Singing songs as part of your everyday routine such as while hanging up the washing or at lunchtime or while they are on the change table, provides comfort in transitions and more challenging parts of the day, as they can start to predict what will come next. The connection you create with them through singing will be a gift that keeps on giving, as they grow. 

Adding Singing to Play

Play is how children learn best. So, use these chances when your child is playing with their toys to make up songs about what they are doing, commentating their actions as you go! They will love that you are singing about their interests and being silly and playful. Research shows that parents who connect with their children in these ways, will have stronger bonds with their children.

Some play-based ideas are:

  • Build a tower with blocks, sing notes going from low to high, so that as your child’s tower gets higher, your singing gets higher. If the tower falls, making a sliding sound going down with your voice from high to low. Following this up further down the track with playing a pitched instrument such as a xylophone, up and down the scale, will give your child a visual representation of the concept of pitch. 
  • While they are playing on a swing, make some vocal sounds to match their movement.
  • While they are pushing their trains around the track, you could play a whistle for the train’s whistle and ask them if they can make a sound like that with their own voice.

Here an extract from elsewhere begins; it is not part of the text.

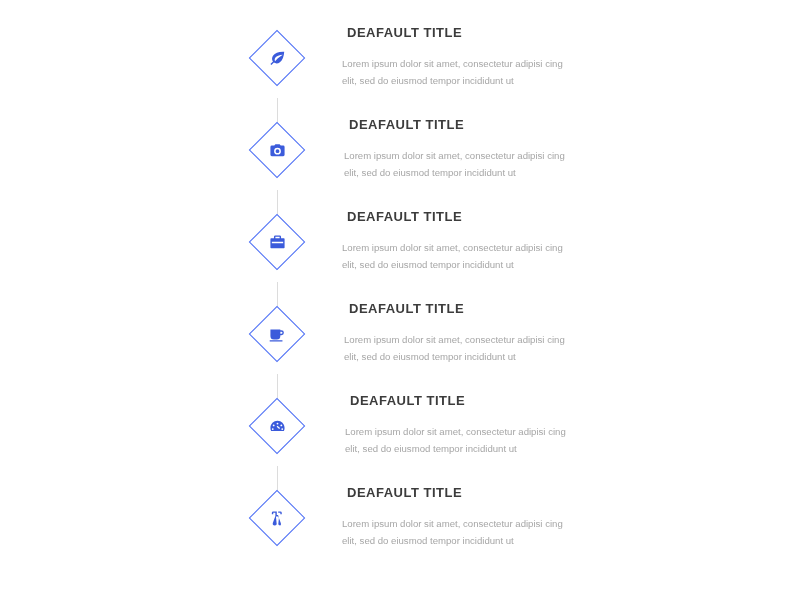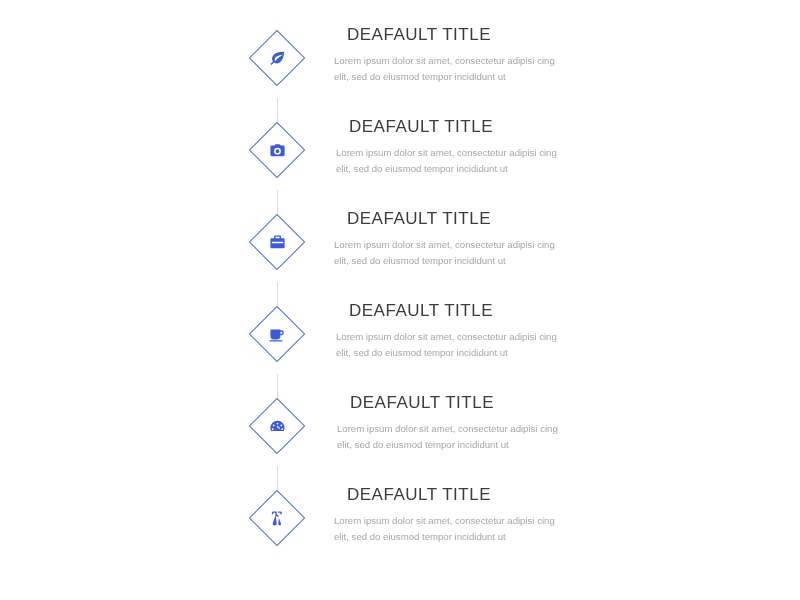"DEAFAULT TITLE" .step-title { font-size: 17px -> 13px; font-weight: normal -> bold }
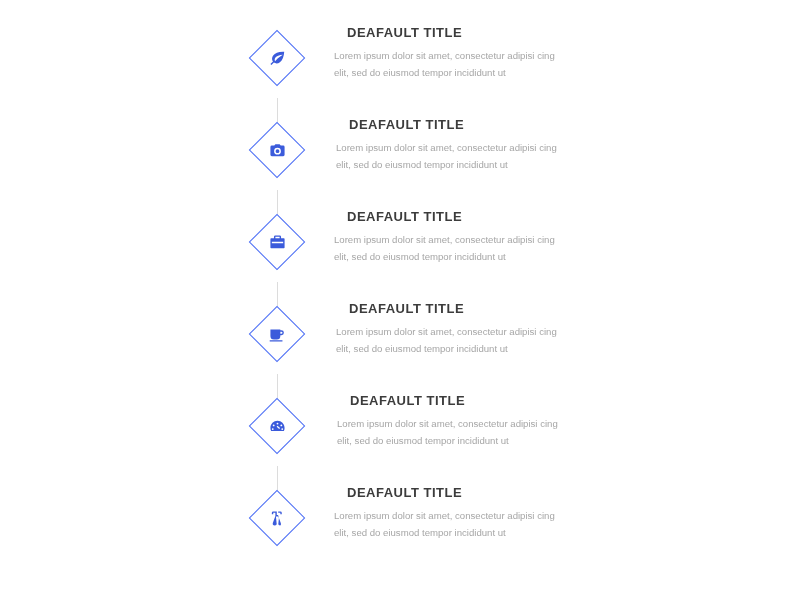"Lorem ipsum dolor sit amet," .step-desc { margin: 8px -> 16px }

Always be encouraging of them participating and making their own sounds within their play realm!

Vocal exploration

This is a wonderful way to help your child explore their voice and the sounds they can make. Making sounds for things like the siren of a fire engine or ambulance as it drives by, bird calls, animal sounds or sound effects in the books you read are a great way to encourage your little one to explore their voice as they are learning how to use it.

    Soon enough, even babies will attempt to make sounds when referring to things, usually even before they are able to say the specific word.

    By the age of 1, toddlers can “start to sing a melody with accurate control of pitch.” (Trevarthen and Malloch, 2002)

    You can now start to leave off the last word of a phrase in a song and see how your child reacts. With you having already provided them with a house full of singing and music, your child will have the aural listening abilities to be able to recognise that something wasn’t quite right with how you sang the song that time and that you didn’t finish singing it. It essentially leaves it on a “cliff hanger”. They might react by making a movement, signalling to you to keep singing and finish the song, or you might hear them attempt to sing the word or phrase you left out. You may not realise it but small activities like this are such effective learning opportunities.

    Children will soon realise that they can use their voice to sing songs and it is vital to nurture this. Therefore, as your child gains confidence in their singing abilities, make sure to keep providing lots of opportunities for them to sing solo and really encourage and support them in doing so. Singing solo will help them to strengthen their aural listening skills and pitch accuracy and ultimately, they will have more self-assurance and belief in their voice skills. Explain to your child that we all have our own singing voice that is uniquely ours, which is so special, that there is no one else in the world that will sing the same! Call and response music games where you sing a question and the child sings an answer are a fantastic way to develop their solo singing further! Why not switch it around and encourage your child to sing the question and then you can sing the answer. These types of music games also help to strengthen social interactions and your child’s language development as it imitates a conversation.

    Positive experiences of singing and music with you, are not only an important part of your child's development, but as you can see, will enhance their learning and creativity.

    Make singing part of your everyday! Make it fun, playful and spontaneous. Soon enough their own voice will shine through and once they start singing, they won’t stop!